In certain embodiments, the user-to-entity affinity measure is used to weight risk score points associated with a first-time access event. For example, the risk score points associated with a first-time access event may be weighted by the affinity score in calculating the risk score associated with a period of user network activity.
The present disclosure describes a system, method, and computer program for determining the risk associated with a first-time, user-to-entity access event in a computer network. The method is executed by a UEBA system that detects cyber threats in a network and performs risk assessments of user network activity. An example of performing a risk assessment is assigning a risk score to a period of user network activity, such as a user logon session.

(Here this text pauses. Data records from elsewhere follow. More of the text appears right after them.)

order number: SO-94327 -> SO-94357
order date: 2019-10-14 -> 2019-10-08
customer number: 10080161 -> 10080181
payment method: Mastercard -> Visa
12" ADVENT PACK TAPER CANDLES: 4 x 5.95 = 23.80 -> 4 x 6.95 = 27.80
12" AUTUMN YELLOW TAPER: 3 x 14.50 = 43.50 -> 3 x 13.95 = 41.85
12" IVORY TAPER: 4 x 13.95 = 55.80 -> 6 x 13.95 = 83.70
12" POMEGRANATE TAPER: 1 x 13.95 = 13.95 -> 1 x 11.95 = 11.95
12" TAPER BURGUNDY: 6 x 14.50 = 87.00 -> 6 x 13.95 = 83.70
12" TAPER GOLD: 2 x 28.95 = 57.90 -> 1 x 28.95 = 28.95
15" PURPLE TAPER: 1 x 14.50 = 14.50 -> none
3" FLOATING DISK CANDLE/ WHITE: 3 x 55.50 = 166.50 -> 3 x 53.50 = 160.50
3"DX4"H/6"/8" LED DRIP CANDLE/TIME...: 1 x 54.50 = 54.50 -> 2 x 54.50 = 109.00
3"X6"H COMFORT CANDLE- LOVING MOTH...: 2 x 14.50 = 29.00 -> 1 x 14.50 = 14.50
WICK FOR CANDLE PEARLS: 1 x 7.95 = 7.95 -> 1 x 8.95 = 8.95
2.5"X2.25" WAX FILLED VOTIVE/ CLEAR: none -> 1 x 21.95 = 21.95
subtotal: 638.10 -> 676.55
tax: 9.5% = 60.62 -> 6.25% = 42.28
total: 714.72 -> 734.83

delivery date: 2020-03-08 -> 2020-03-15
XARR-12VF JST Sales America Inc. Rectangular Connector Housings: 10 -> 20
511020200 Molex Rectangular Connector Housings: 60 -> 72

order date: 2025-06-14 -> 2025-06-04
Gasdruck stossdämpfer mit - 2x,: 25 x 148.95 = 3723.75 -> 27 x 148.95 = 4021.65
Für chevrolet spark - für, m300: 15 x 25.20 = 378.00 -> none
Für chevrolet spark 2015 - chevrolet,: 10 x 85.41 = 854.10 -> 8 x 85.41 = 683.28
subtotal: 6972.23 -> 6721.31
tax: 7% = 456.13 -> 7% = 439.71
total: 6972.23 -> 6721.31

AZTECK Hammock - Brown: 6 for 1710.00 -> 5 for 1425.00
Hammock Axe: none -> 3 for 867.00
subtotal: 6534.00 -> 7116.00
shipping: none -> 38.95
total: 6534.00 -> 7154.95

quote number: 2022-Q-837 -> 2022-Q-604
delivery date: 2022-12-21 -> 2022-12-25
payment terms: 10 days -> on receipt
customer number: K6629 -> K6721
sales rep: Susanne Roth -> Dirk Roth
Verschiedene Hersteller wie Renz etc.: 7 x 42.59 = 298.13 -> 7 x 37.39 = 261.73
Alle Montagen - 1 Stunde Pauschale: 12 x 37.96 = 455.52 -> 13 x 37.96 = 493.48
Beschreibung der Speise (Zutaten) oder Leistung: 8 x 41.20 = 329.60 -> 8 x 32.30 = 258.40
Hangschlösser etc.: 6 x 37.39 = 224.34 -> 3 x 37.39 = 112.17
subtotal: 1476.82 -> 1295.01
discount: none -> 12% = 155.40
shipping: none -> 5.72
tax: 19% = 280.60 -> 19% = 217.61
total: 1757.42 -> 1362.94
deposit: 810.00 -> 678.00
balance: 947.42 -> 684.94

As described in more detail below, in response to receiving a first-time access alert, the UEBA system uses a factorization machine to determine the affinity between a user and an accessed entity, and thus determine the risk associated with the access event. The affinity is represented by a numerical user-to-entity affinity measure score (“the affinity measure”), which is based on the accessing user's historical access patterns in the network, as wells as the accessing user's context data and accessed entity's context data (i.e., the input to the factorization machine is the user's historical access patterns, the user's context data, and the accessed entity's context data). The affinity measure effectively represents the degree to which the access event was expected or predicted. The stronger the affinity between the user and an entity, the less risk associated with the event. The affinity measures for first-time access events may be used to filter first-time access alerts or weight first-time access alerts in performing risk assessments of user network activity (e.g., calculating a risk score for a user logon session). The result is that many false-positive first-time access alerts are suppressed and not factored (or not factored heavily) into the risk assessments.
User and entity context data are attributes of the user and entity, respectfully. Example of user context data includes the user's peer group, the user's network zone, the user's time zone, and other static user or peer data available in a directory service (e.g., Active Directory) or elsewhere. Example of entity context data includes peer group associated with the entity and labels associated with the entity, such as “critical” or “non-critical.”
In one embodiment, the affinity measure values are normalized. For example, the affinity measure may be a numerical value between 0-2, wherein 0 represents an illegitimate access and 2 represents a strong affinity (i.e., frequent access in the past).
After calculating the user-to-entity affinity measure, the UEBA system compares the calculated user-to-entity affinity measure to an affinity threshold (step 130). As described in more detail below with respect to
If the user-to-entity measure does not satisfy the affinity threshold, it means that user's access of the entity was unexpected (i.e., not predicted) and, thus, a potential cyber threat. In such case, the UEBA system uses the first-access event to elevate a cybersecurity risk assessment of the user's network activity (step 140). For example, the first-time access event may have triggered a rule associated with points for a cybersecurity risk score for the user's current logon session, and such risk points are included in the user's risk score.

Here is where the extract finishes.